-- RECORDS PROVIDED --
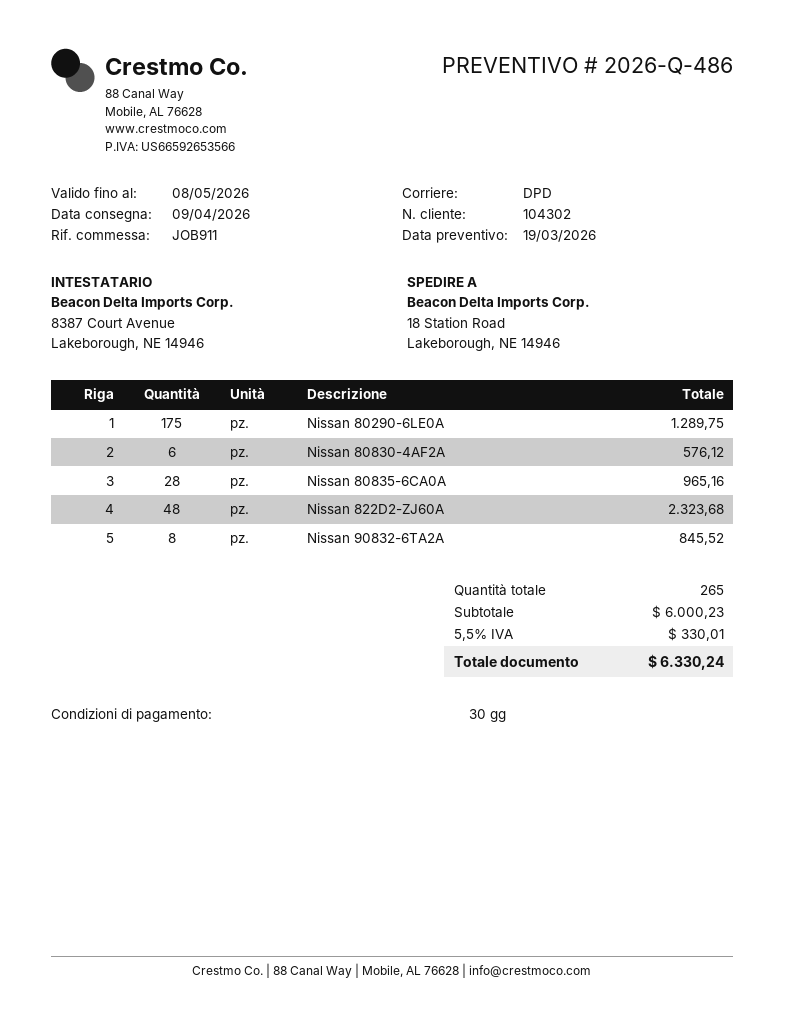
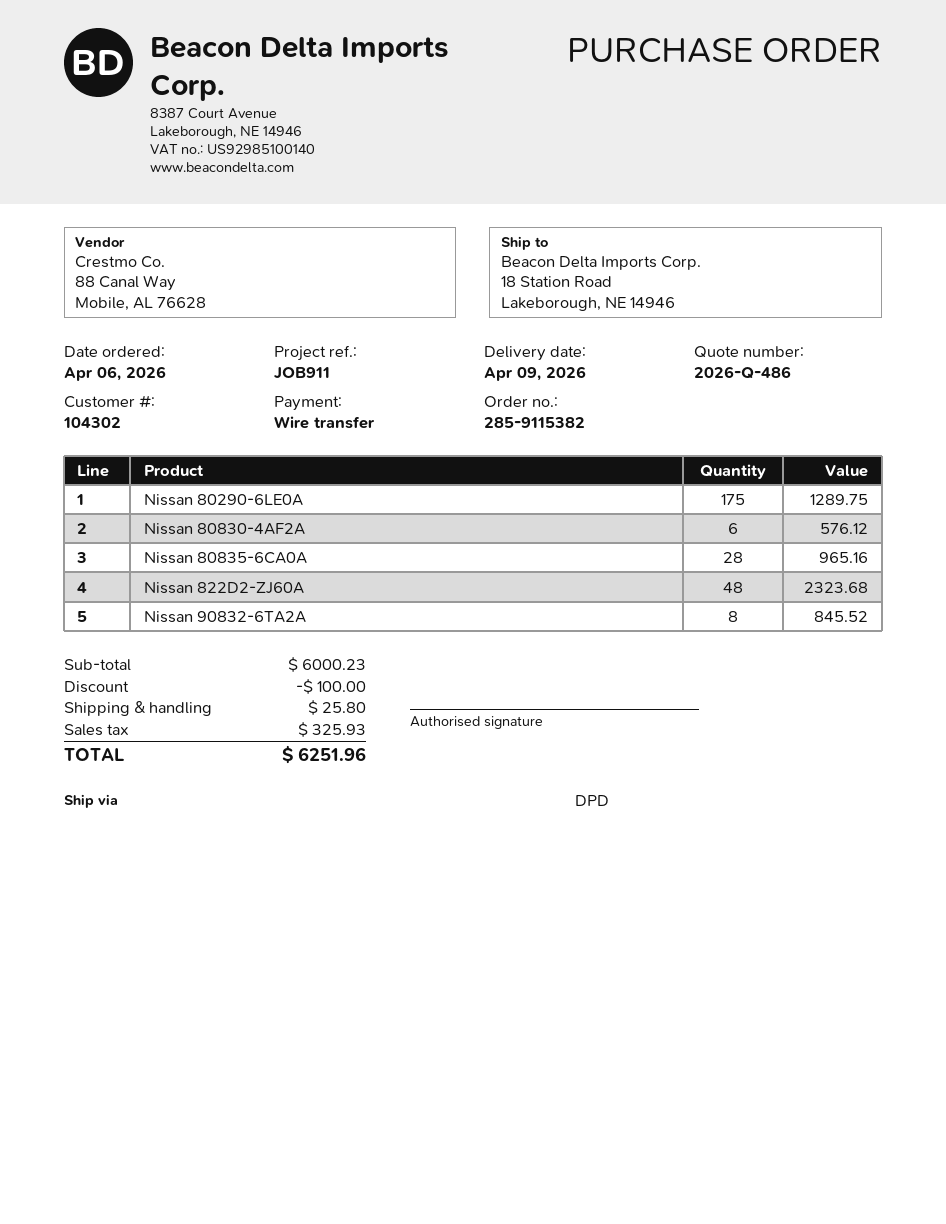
discount: none -> 100.00
shipping: none -> 25.80
tax: 330.01 -> 325.93
total: 6330.24 -> 6251.96

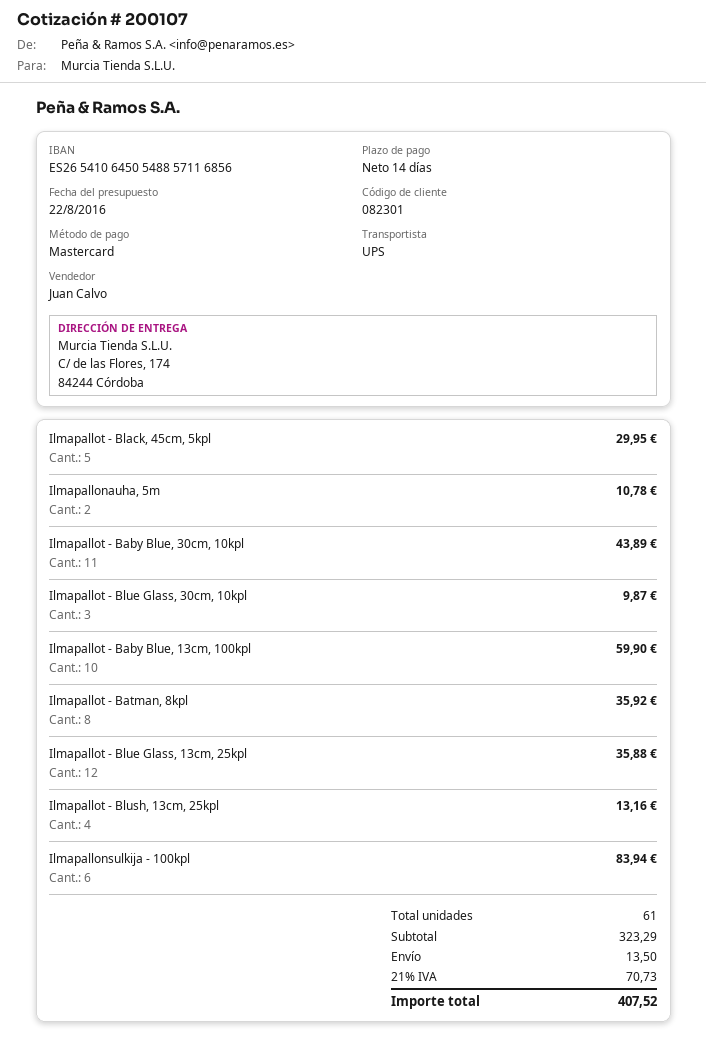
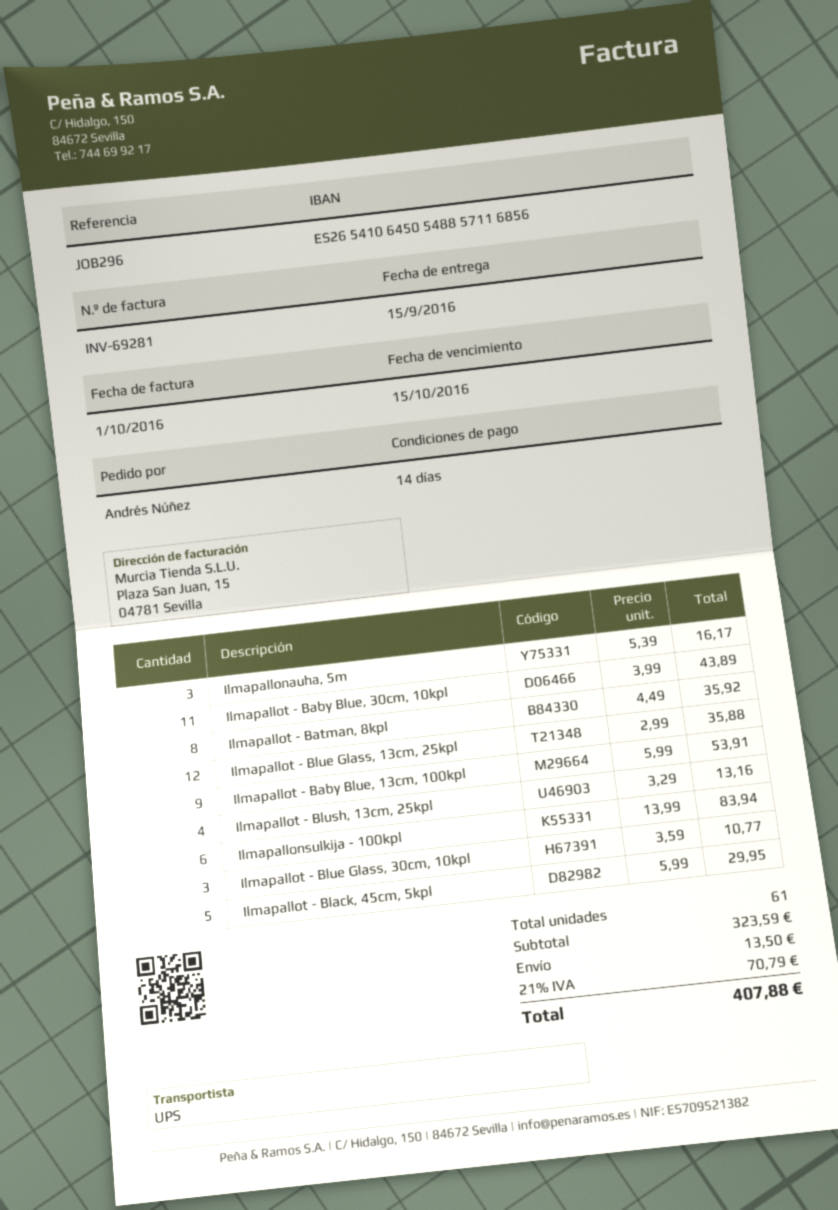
Ilmapallonauha, 5m: 2 for 10.78 -> 3 for 16.17
Ilmapallot - Blue Glass, 30cm, 10kpl: 3 for 9.87 -> 3 for 10.77
Ilmapallot - Baby Blue, 13cm, 100kpl: 10 for 59.90 -> 9 for 53.91
subtotal: 323.29 -> 323.59
tax: 21% = 70.73 -> 21% = 70.79
total: 407.52 -> 407.88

-- EXERCISE DESCRIPTION --
Omit every picture while copying the listing above exactly.

-- SOLVED EXERCISE --
discount: none -> 100.00
shipping: none -> 25.80
tax: 330.01 -> 325.93
total: 6330.24 -> 6251.96

Ilmapallonauha, 5m: 2 for 10.78 -> 3 for 16.17
Ilmapallot - Blue Glass, 30cm, 10kpl: 3 for 9.87 -> 3 for 10.77
Ilmapallot - Baby Blue, 13cm, 100kpl: 10 for 59.90 -> 9 for 53.91
subtotal: 323.29 -> 323.59
tax: 21% = 70.73 -> 21% = 70.79
total: 407.52 -> 407.88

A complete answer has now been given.